Going through various Wikipedia articles on mental illness, I tried desperately to understand where he was coming from and explain how he was so easily enraged, where his "communication style" originated, but nothing seemed to fit - Bipolar didn't work because he was never "manic" or anywhere approaching ecstatic; indeed his moods are usually "Okay" or "Watch out."  The closest it came was to Borderline Personality Disorder, but he wasn't clingy and didn't beg me not to leave him - typically he was the one telling me to get out, that he wanted a divorce, that he hated me, etc.  (I should note here that I have learned that mental illness can occur with addiction, but I also eventually learned that it was a waste of time to try to "figure it out.")

So here we are.  Two things lead me to start this blog: 

One, it is therapeutic for me to say to strangers anonymously what I often times do not discuss in meetings, as Al Anon meetings are about ourselves.  But, though I do intend to show my experience and feelings, I do not mean to abuse this forum as a place to merely complain, be stuck in the problem or focus solely on my husband without offering any strength or hope - I have done enough of that in my early recovery and it is a struggle each day to fight that impulse. It's not fair to me, my husband or anyone reading this looking for a glimmer of hope for their own recovery.
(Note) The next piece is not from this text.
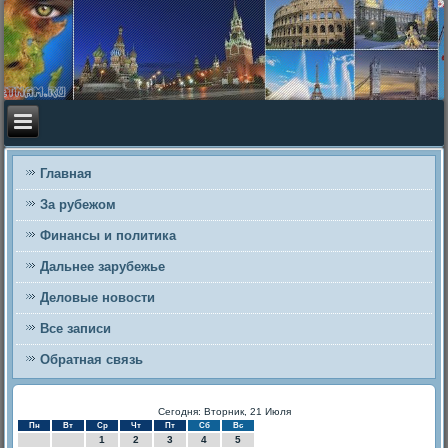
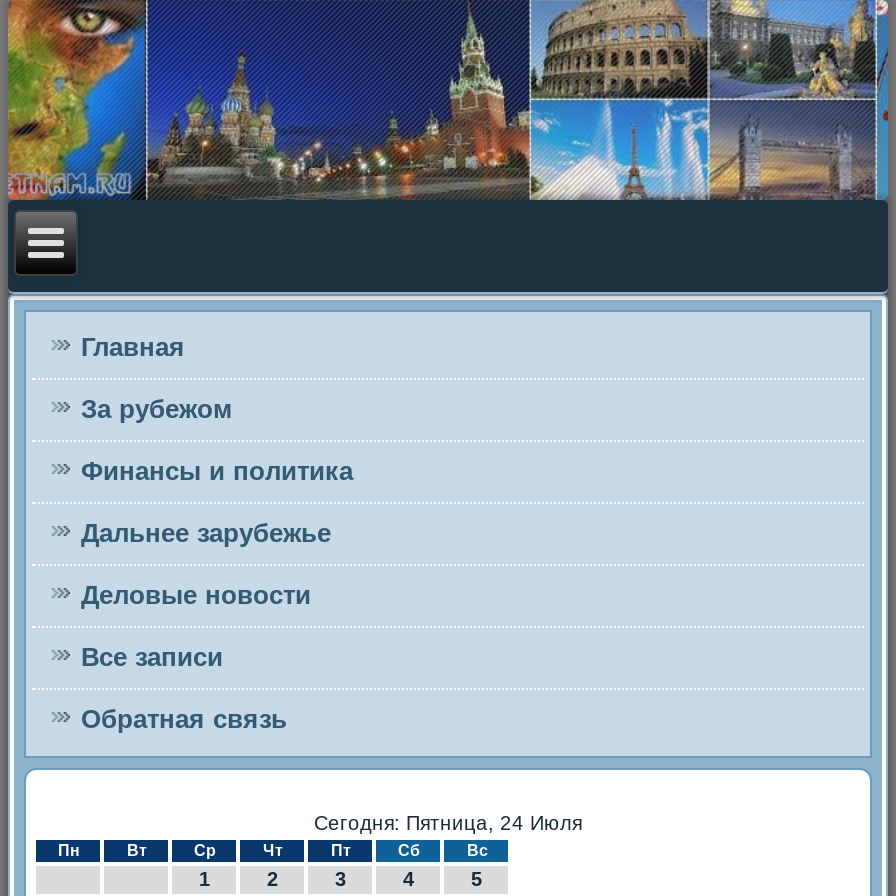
- Сегодня: Вторник, 21 Июля
+ Сегодня: Пятница, 24 Июля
Two, because I could not find many resources such as this online, I wanted to have something out there that illustrates to others from a personal perspective that yes, alcoholism can be a problem in your relationship even without a financial or legal consequence.

It creates a distance, puts up a wall.  It ruins things, hurts people, and can consume you.  In short it just plain sucks.

This blog will be completely anonymous on my part, which I feel makes my story more relatable as surely it is the story of many spouses of alcoholics, but I intend to also honor and protect the anonymity of my husband.  I am in my early 30's, and am currently unemployed.  I attend Al Anon meetings regularly, meet with my sponsor and work on the 12 steps.  Currently I am working through Step 4, "Made a searching and fearless moral inventory of ourselves." 

I will say this - Al Anon has saved my life.  What the program teaches may be common sense to people who don't have experience with addiction or didn't grow up in dysfunction or addiction.  But for me, it just saved my life and showed me what I could do to help my situation.  It helps me focus on ME instead of the alcoholic, to stay in the solution instead of the problem, and gain strength in my own boundaries (which have now graduated from "non-existent" to "weak").

To those out there in my situation, I send you wishes of hope, strength, and love.  And I hope myself to be enlightened by the wisdom of your experiences.  I look forward to your comments and look forward to having comrades on this strange, weird, amazing journey.